WHAT THE EXERCISE ASKS: Pictures should be left out when the listing below is repeated word for word.
_ _ _
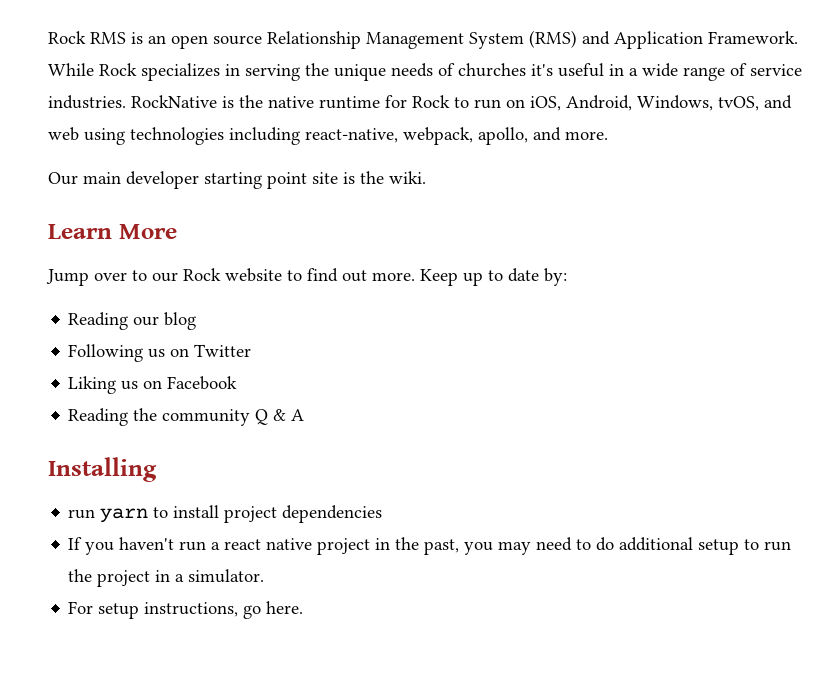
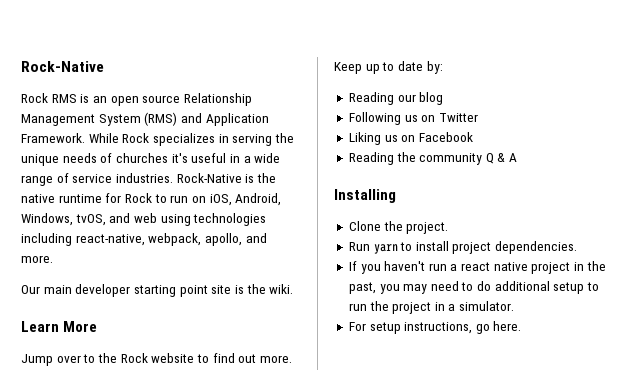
(48, 37) none -> [21,61,104,72] Rock-Native //
[131,95,217,108] RockNative -> [176,173,242,183] Rock-Native
[152,272,178,282] our -> [97,353,117,363] the
[68,509,96,519] run -> [348,221,449,234] [348,242,370,251] Clone the project. // Run
[282,505,383,523] dependencies -> [495,241,578,254] dependencies.

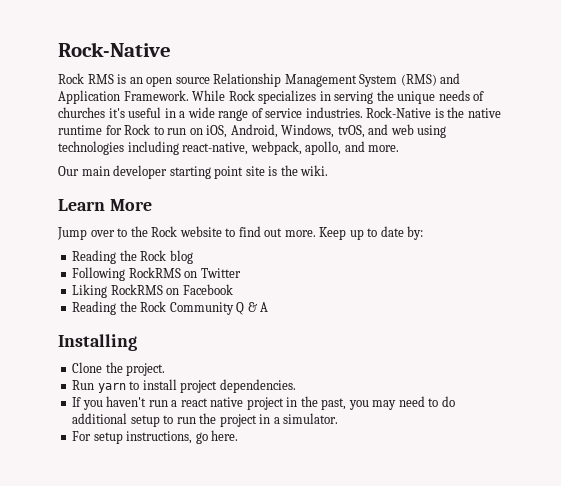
[397,94,416,102] our -> [119,250,167,261] the Rock
[404,115,418,122] us -> [128,267,181,278] RockRMS
[384,135,398,142] us -> [110,284,163,295] RockRMS
[419,153,483,165] community -> [140,301,234,315] Rock Community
_ _ _
ANSWER TO THIS TASK:
(48, 37) none -> [21,61,104,72] Rock-Native //
[131,95,217,108] RockNative -> [176,173,242,183] Rock-Native
[152,272,178,282] our -> [97,353,117,363] the
[68,509,96,519] run -> [348,221,449,234] [348,242,370,251] Clone the project. // Run
[282,505,383,523] dependencies -> [495,241,578,254] dependencies.

[397,94,416,102] our -> [119,250,167,261] the Rock
[404,115,418,122] us -> [128,267,181,278] RockRMS
[384,135,398,142] us -> [110,284,163,295] RockRMS
[419,153,483,165] community -> [140,301,234,315] Rock Community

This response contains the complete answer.